Artisan ivoirien fabriquant un plateau de jeu en bois pour Farafina Games

Dans un atelier d’Abidjan, des artisans taillent du bois local, acajou, iroko, teck, pour fabriquer des plateaux de jeu. D’autres les polissent, les assemblent, les emballent dans des boîtes aux motifs africains soigneusement conçus. Ce qui sort de cet atelier part ensuite en Europe, aux États-Unis, au Canada dans des boutiques spécialisées qui n’auraient peut-être pas imaginé, il y a dix ans, vendre des jeux fabriqués en Côte d’Ivoire.

Une chaîne de valeur 100 % africaine

Ce qui distingue Farafina Games d’autres créateurs de jeux à thème africain, c’est que toute la chaîne de valeur est africaine. Le bois vient des forêts gérées durablement de Côte d’Ivoire. Les artisans qui fabriquent les pièces de jeu sont ivoiriens. Les illustrateurs qui créent les visuels sont africains. Les designers qui conçoivent les mécaniques de jeu sont africains. Le résultat est un produit qui est africain du premier au dernier maillon.

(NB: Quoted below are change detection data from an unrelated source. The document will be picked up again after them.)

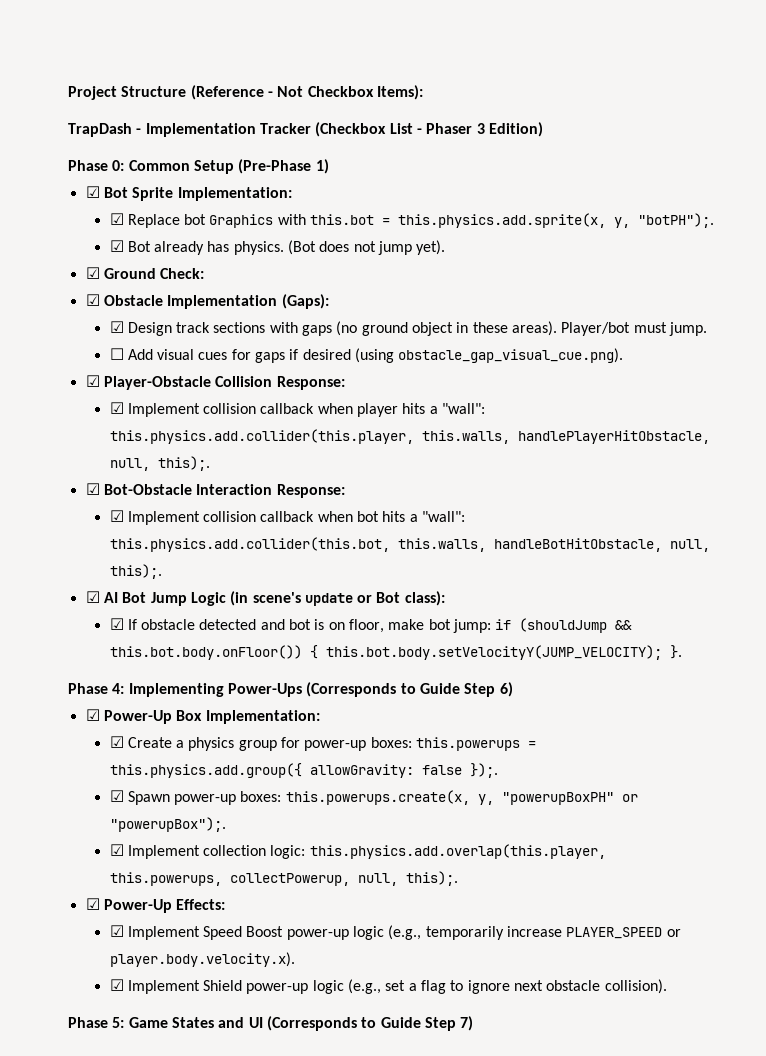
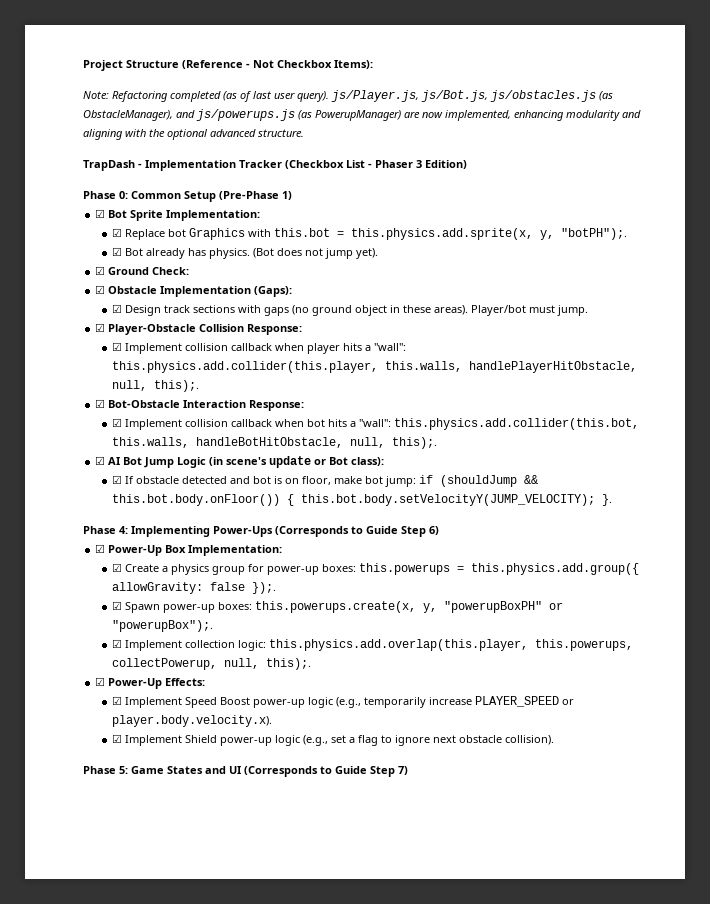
+ Note: Refactoring completed (as of last user query). js/Player.js, js/Bot.js, js/obstacles.js (as ObstacleManager), and js/powerups.js (as PowerupManager) are now implemented, enhancing modularity and aligning with the optional advanced structure.
- ☐ Add visual cues for gaps if desired (using obstacle_gap_visual_cue.png).

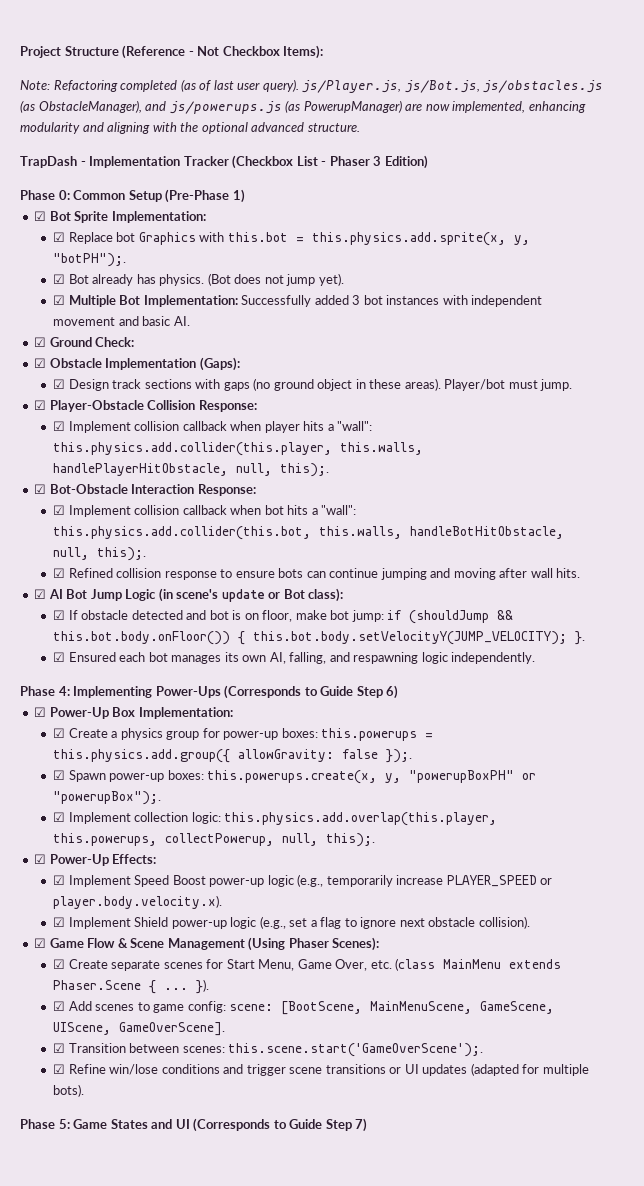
+ ☑ Multiple Bot Implementation: Successfully added 3 bot instances with independent movement and basic AI.
+ ☑ Refined collision response to ensure bots can continue jumping and moving after wall hits.
+ ☑ Ensured each bot manages its own AI, falling, and respawning logic independently.
+ ☑ Game Flow & Scene Management (Using Phaser Scenes):
+ ☑ Create separate scenes for Start Menu, Game Over, etc. (class MainMenu extends Phaser.Scene { ... }).
+ ☑ Add scenes to game config: scene: [BootScene, MainMenuScene, GameScene, UIScene, GameOverScene].
+ ☑ Transition between scenes: this.scene.start('GameOverScene');.
+ ☑ Refine win/lose conditions and trigger scene transitions or UI updates (adapted for multiple bots).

Cette approche n’est pas seulement un choix éthique. C’est aussi un argument commercial. Dans un marché des jeux de société de plus en plus attentif à la provenance des produits et à l’impact des achats, un jeu fabriqué par des artisans africains avec du bois local a un storytelling puissant. Les clients achètent le jeu, et avec lui une histoire qu’ils peuvent raconter autour d’une table.

Le chemin vers l’export

Exporter des jeux de société depuis la Côte d’Ivoire vers l’Europe n’est pas simple. Les coûts de fret, les certifications de sécurité des jouets, les barrières douanières, les exigences de marquage, chaque marché a ses règles, et s’y conformer demande du temps et des ressources. Farafina Games a navigué dans tout ce labyrinthe patiemment, parfois en perdant de l’argent sur les premières commandes et surtout en apprenant de chaque expérience.

Aujourd’hui, la startup est référencée chez des distributeurs en France, en Belgique, aux Pays-Bas, au Canada. Ses jeux sont disponibles en ligne dans une vingtaine de pays. Ce n’est pas encore le succès de masse. Mais c’est une présence internationale réelle, construite de zéro en quelques années. Un modèle que beaucoup d’entrepreneurs africains regardent avec intérêt.

L’exemple qui fait des émules

Le succès de Farafina Games inspire d’autres créateurs africains de jeux. Au Sénégal, au Nigeria, au Ghana, des studios de jeux de société émergent avec la même ambition : créer en Afrique, pour l’Afrique et pour le monde.